Safa Bıyık’ın tamlamalarından ben korktum açıkçası. Şiirini tamlamalardan örmüş. Bu kadar bol tamlamalı bir anlatımı tercih etmek anlatmak istediğimizi daha da bulutsu anlatıma döndürebilir. Bu ise bir tehlike. Üstad Necip Fazıl Kısakürek tamlamalar konusunda muazzamdır, zirvedir ama onun tamlamaları Üstadın ifade etmek istediğini saklamak için değil, gür, güçlü bir şekilde ortaya koymak içindir.

Nurdan Kara şiir yazarken şekil özelliklerini de dikkate almalı biraz. Ve günümüz popüler olmayan şiirini de takip etmeli.

 İnsicamlı olmalı yazılarımız!

”Ve bir damla gözümden akıp buz kesilen ellerim arasında tuttuğum keyif çayının içine usulca damladı. Aslında bunlar çoktan akması gereken damlalardı. Vaktinden çok sonra akan damlalar yüreğime çoktan kuraklığı getirmişti bile. Bir bir yeşertmeliydim her kıvrımını. Akmalıydı bunlar, artık geç kalmamalıydı.
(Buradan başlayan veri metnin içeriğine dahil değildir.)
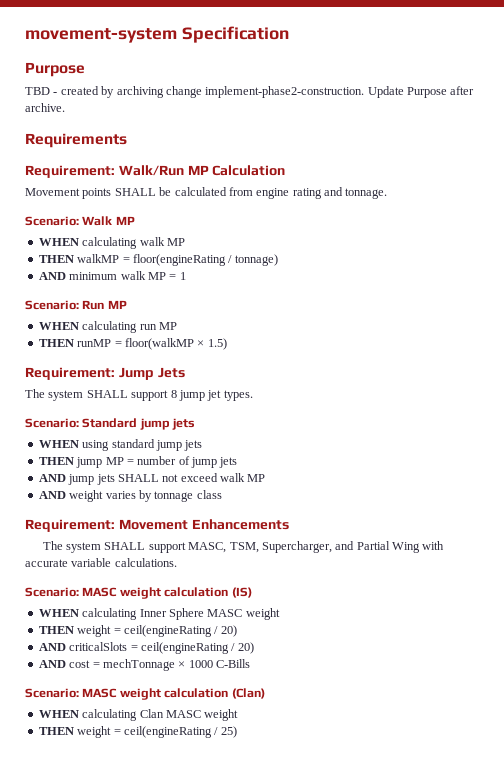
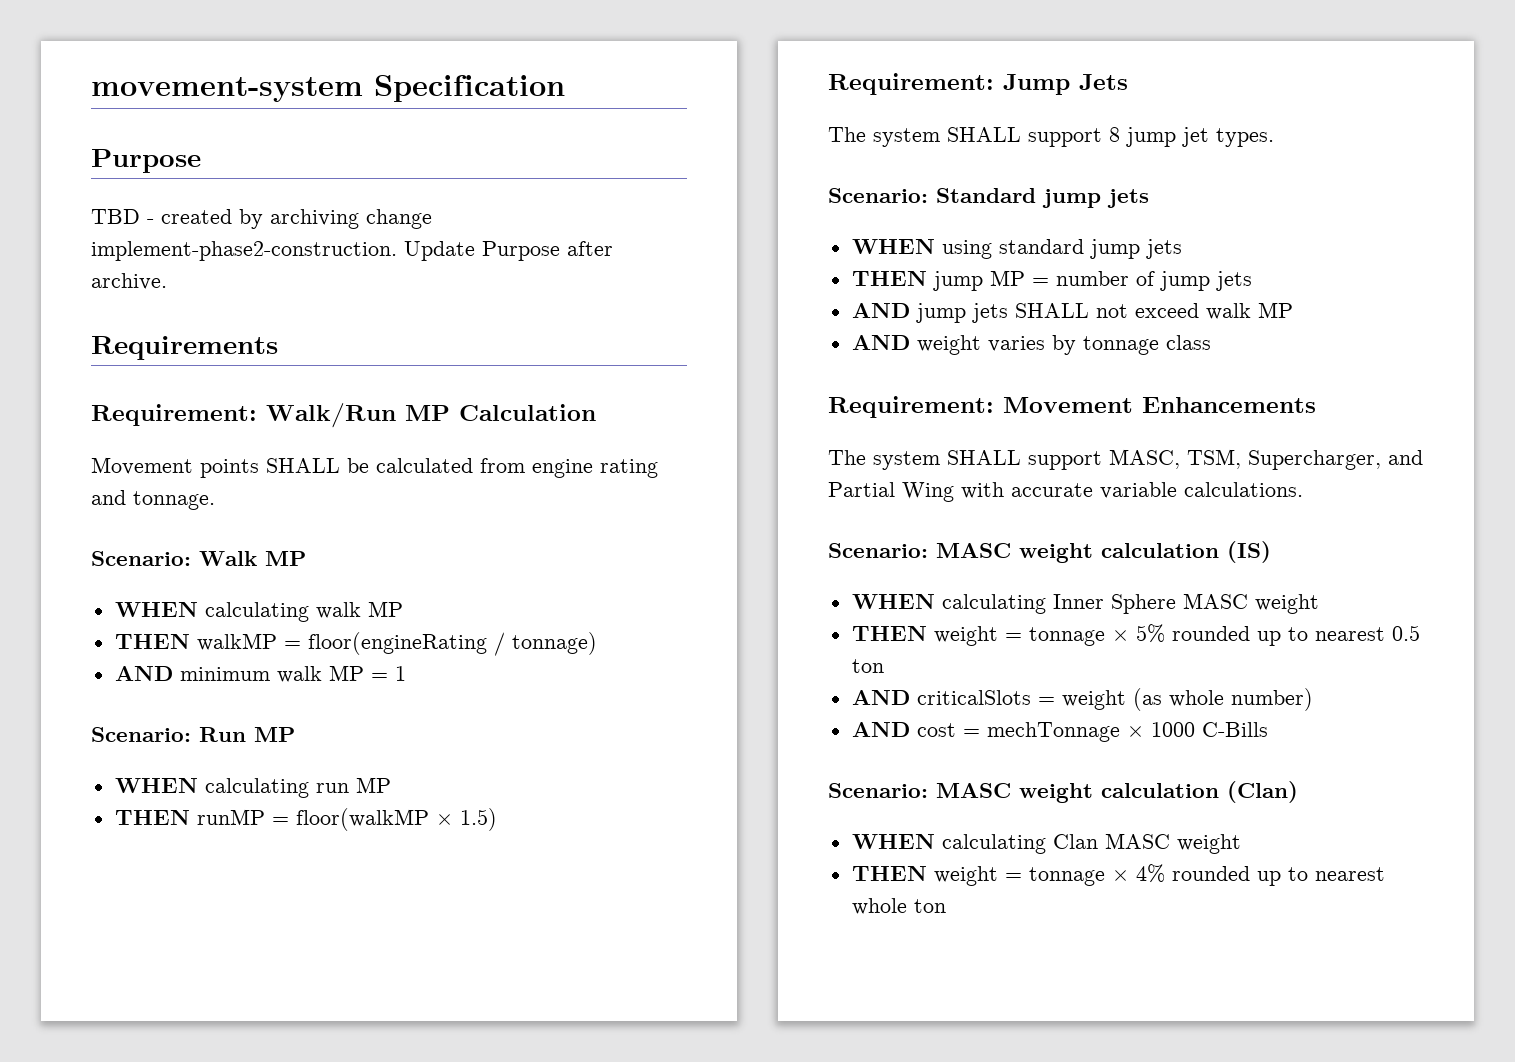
- THEN weight = ceil(engineRating / 20)
+ THEN weight = tonnage × 5% rounded up to nearest 0.5 ton
- AND criticalSlots = ceil(engineRating / 20)
+ AND criticalSlots = weight (as whole number)
- THEN weight = ceil(engineRating / 25)
+ THEN weight = tonnage × 4% rounded up to nearest whole ton

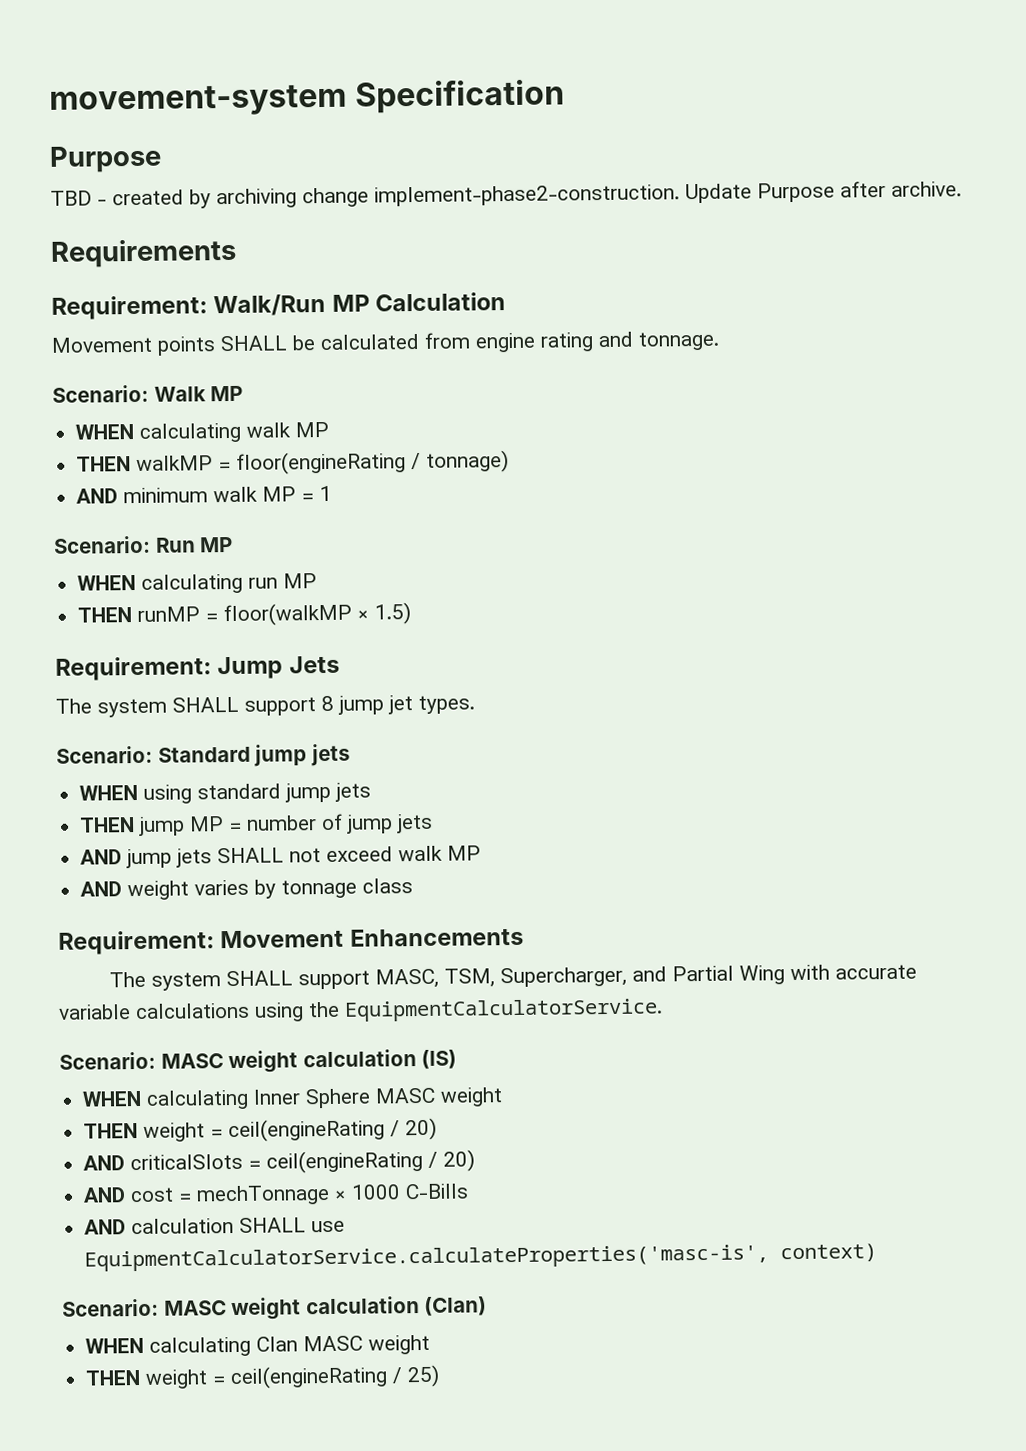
- The system SHALL support MASC, TSM, Supercharger, and Partial Wing with accurate variable calculations.
+ The system SHALL support MASC, TSM, Supercharger, and Partial Wing with accurate variable calculations using the EquipmentCalculatorService.
- THEN weight = tonnage × 5% rounded up to nearest 0.5 ton
+ THEN weight = ceil(engineRating / 20)
- AND criticalSlots = weight (as whole number)
+ AND criticalSlots = ceil(engineRating / 20)
+ AND calculation SHALL use EquipmentCalculatorService.calculateProperties('masc-is', context)
- THEN weight = tonnage × 4% rounded up to nearest whole ton
+ THEN weight = ceil(engineRating / 25)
Akıl muhakemem sona ermek bilmiyordu. Bir şairin dizelerinden çıkan şu sözler keyif çayıma akan damlaları artırdı; “Ne Bağdat’tan, ne Şam’dan, ne Mekke’den, ne Diyaribekir’den, ne İstanbul’dan, ne Buhara’dan bunca telefon direğine rağmen kimse kimseyi duymuyor.” Gözlerim yuvalarından fırlamak istercesine açıldı. Hemen koşup yuvasından çıkardığım telefonun kablosunu tekrar taktım. Birşeyler yapmalıydım, birilerine ulaşmalıydım. Duvar kenarında kıstırılıp atış talimatları yapılan babalar ile yavrularına ulaşmalıydım. Onların tek suçu Müslüman olmak mıydı? Ben de müslümandım fakat davam uğruna bi keyif çayımdan bile vazgeçemedim. Zaman kaybedecek zaman değildi. Koca birgün yüzlerce çocuğa yetim kapısı açabilirdi. Bir şeyler yapmalıydım; hemen, şuan, hiç vakit kaybetmeden, oyalanmadan…“

Yer darlığından Mücahit Bektaş, Burak Gültekin, Metin Bosnalı, Sümeyye Aslan, Enes Koç, Tuğba Baltalar ve Afyon’dan yazan Mustafa’nın yazılarına değinemiyorum. Kusura az baksınlar.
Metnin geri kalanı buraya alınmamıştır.